Intervention de Olivier Janson

Réunion du 23 mars 2016 à 19h15
Commission d'enquête relative aux moyens mis en œuvre par l'État pour lutter contre le terrorisme depuis le 7 janvier

Olivier Janson, secrétaire général adjoint de l'Union syndicale des magistrats :

Votre question est paradoxale à divers titres. Tout d'abord, il me semble que, pour ses dirigeants, le fait que l'on qualifie Daech de puissance étrangère serait sans doute une forme de victoire – nous nous souvenons des débats qu'a suscités l'utilisation de l'expression « État islamique ».
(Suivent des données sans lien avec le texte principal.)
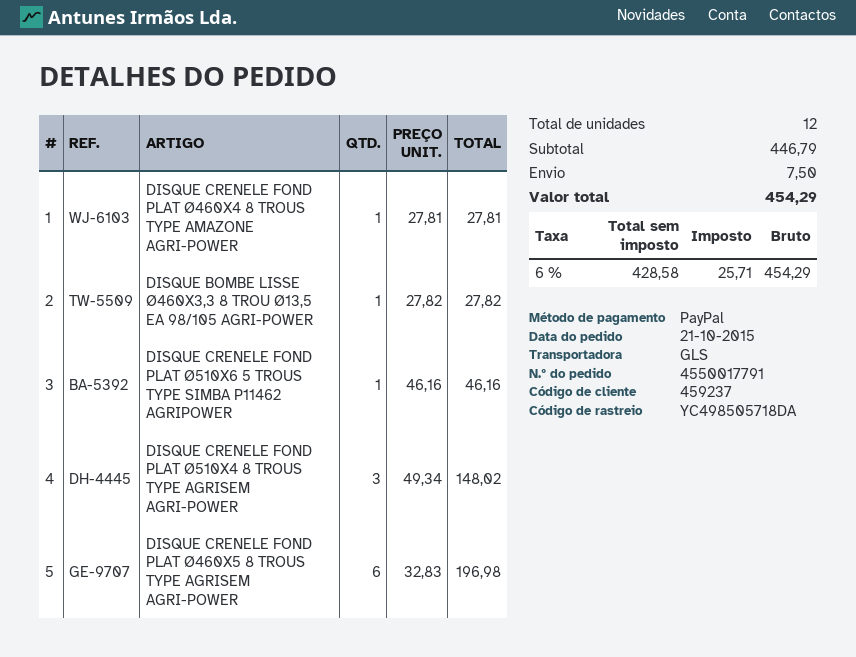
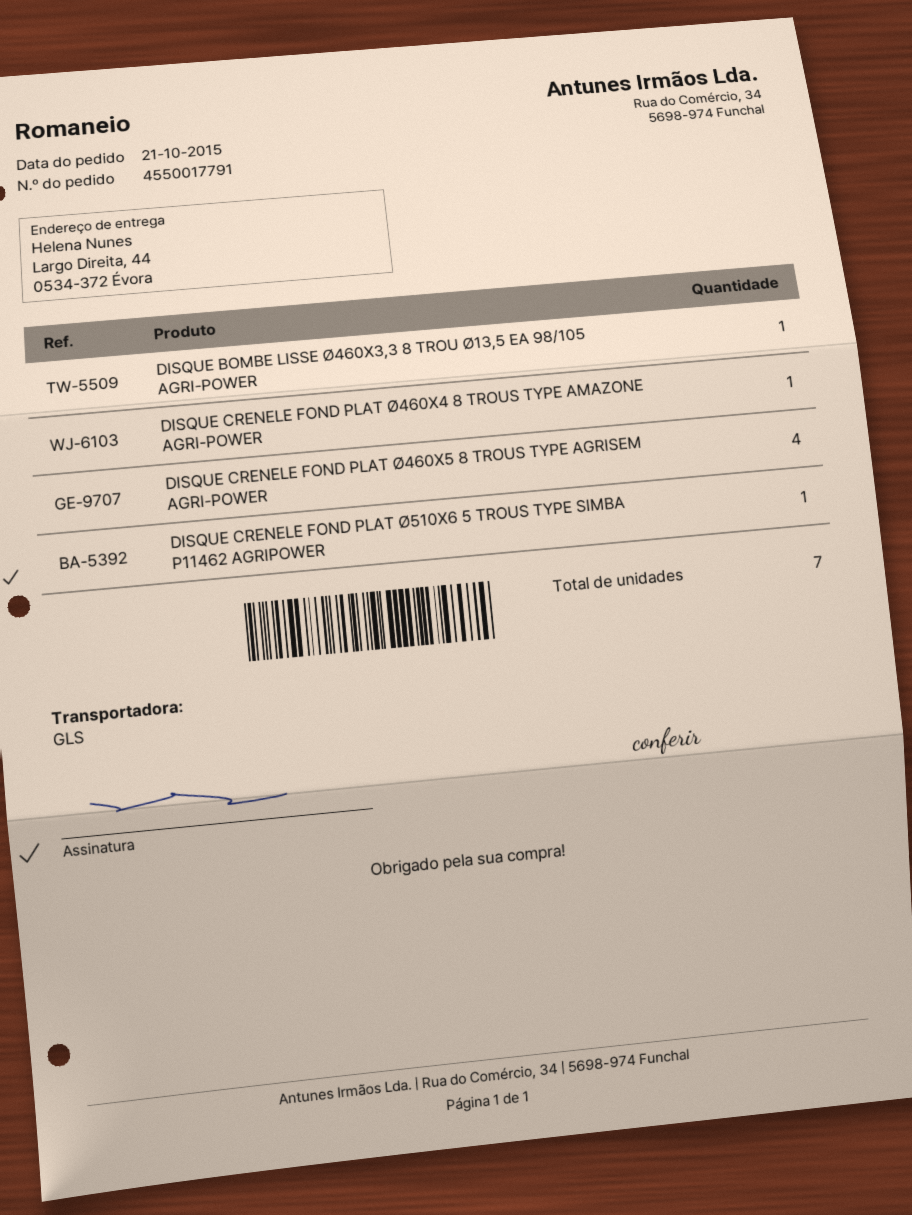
DISQUE CRENELE FOND PLAT Ø510X4 8 TROUS TYPE AGRISEM AGRI-POWER: 3 -> none
DISQUE CRENELE FOND PLAT Ø460X5 8 TROUS TYPE AGRISEM AGRI-POWER: 6 -> 4
total quantity: 12 -> 7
Ensuite, la situation que vous évoquez est au coeur des difficultés rencontrées tant par les services de renseignement que par l'autorité judiciaire. Je veux parler de ces centaines de personnes qui se sont rendues sur des théâtres d'opérations terroristes, qui en sont revenues ou vont en revenir et dont on ne sait pas grand-chose de plus, ce qui est en soi particulièrement inquiétant. Or, bien que le Parlement ait très récemment légiféré sur ce sujet dans le cadre de la loi sur la criminalité organisée, ce comportement ne correspond actuellement à aucune incrimination, quelle qu'elle soit. Ainsi, les services de renseignement se plaignent de ne pouvoir judiciariser ce type de comportements parce qu'il leur manque souvent un des éléments constitutifs des infractions pénales existantes. Pour que l'infraction d'entreprise individuelle terroriste soit retenue, par exemple, il faudrait prouver, en outre, que la personne a acquis ou tenté d'acquérir des armes ou des substances explosives. Or le législateur a estimé que la réponse – il en a décidé ainsi dans l'article 20 du projet de loi sur la criminalité organisée – ne doit pas être pénale, mais administrative !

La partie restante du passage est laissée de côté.